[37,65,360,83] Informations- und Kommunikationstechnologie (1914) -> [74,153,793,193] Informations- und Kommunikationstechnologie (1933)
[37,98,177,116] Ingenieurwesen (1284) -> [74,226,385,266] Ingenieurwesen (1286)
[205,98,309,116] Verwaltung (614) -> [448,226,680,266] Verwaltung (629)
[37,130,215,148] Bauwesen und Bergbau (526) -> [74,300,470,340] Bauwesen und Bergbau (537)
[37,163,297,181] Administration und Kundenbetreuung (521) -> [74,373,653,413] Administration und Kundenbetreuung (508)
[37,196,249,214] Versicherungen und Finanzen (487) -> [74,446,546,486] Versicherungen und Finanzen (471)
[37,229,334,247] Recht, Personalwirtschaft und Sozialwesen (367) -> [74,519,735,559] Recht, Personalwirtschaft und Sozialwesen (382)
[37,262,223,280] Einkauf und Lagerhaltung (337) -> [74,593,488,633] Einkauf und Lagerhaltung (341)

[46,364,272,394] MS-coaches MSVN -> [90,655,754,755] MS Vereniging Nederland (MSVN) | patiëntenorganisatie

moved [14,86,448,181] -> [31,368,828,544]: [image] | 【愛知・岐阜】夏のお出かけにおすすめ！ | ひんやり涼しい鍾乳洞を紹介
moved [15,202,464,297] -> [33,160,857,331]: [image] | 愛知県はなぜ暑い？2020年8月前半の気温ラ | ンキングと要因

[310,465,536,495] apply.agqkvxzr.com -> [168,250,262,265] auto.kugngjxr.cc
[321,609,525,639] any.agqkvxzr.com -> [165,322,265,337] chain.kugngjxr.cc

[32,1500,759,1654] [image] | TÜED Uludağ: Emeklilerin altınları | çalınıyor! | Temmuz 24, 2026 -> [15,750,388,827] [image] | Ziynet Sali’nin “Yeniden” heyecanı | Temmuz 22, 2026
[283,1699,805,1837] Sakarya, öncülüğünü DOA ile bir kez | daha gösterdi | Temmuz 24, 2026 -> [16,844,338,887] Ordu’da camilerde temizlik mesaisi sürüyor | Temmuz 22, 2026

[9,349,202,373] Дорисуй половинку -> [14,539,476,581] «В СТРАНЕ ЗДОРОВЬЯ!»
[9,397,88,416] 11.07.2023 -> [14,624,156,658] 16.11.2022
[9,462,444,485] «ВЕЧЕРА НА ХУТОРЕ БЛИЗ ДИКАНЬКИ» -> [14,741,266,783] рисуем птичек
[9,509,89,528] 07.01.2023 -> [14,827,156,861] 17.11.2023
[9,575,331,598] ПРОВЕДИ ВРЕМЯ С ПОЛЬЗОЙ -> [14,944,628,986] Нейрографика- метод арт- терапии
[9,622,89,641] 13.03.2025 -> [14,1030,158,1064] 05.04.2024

EXERCISE DETAILS.
Every line from the one containing "[9,397,88,416] 11.07.2023 ->" through the final line of the data above is to be restated word for word, and nothing more.

TASK ANSWER.
[9,397,88,416] 11.07.2023 -> [14,624,156,658] 16.11.2022
[9,462,444,485] «ВЕЧЕРА НА ХУТОРЕ БЛИЗ ДИКАНЬКИ» -> [14,741,266,783] рисуем птичек
[9,509,89,528] 07.01.2023 -> [14,827,156,861] 17.11.2023
[9,575,331,598] ПРОВЕДИ ВРЕМЯ С ПОЛЬЗОЙ -> [14,944,628,986] Нейрографика- метод арт- терапии
[9,622,89,641] 13.03.2025 -> [14,1030,158,1064] 05.04.2024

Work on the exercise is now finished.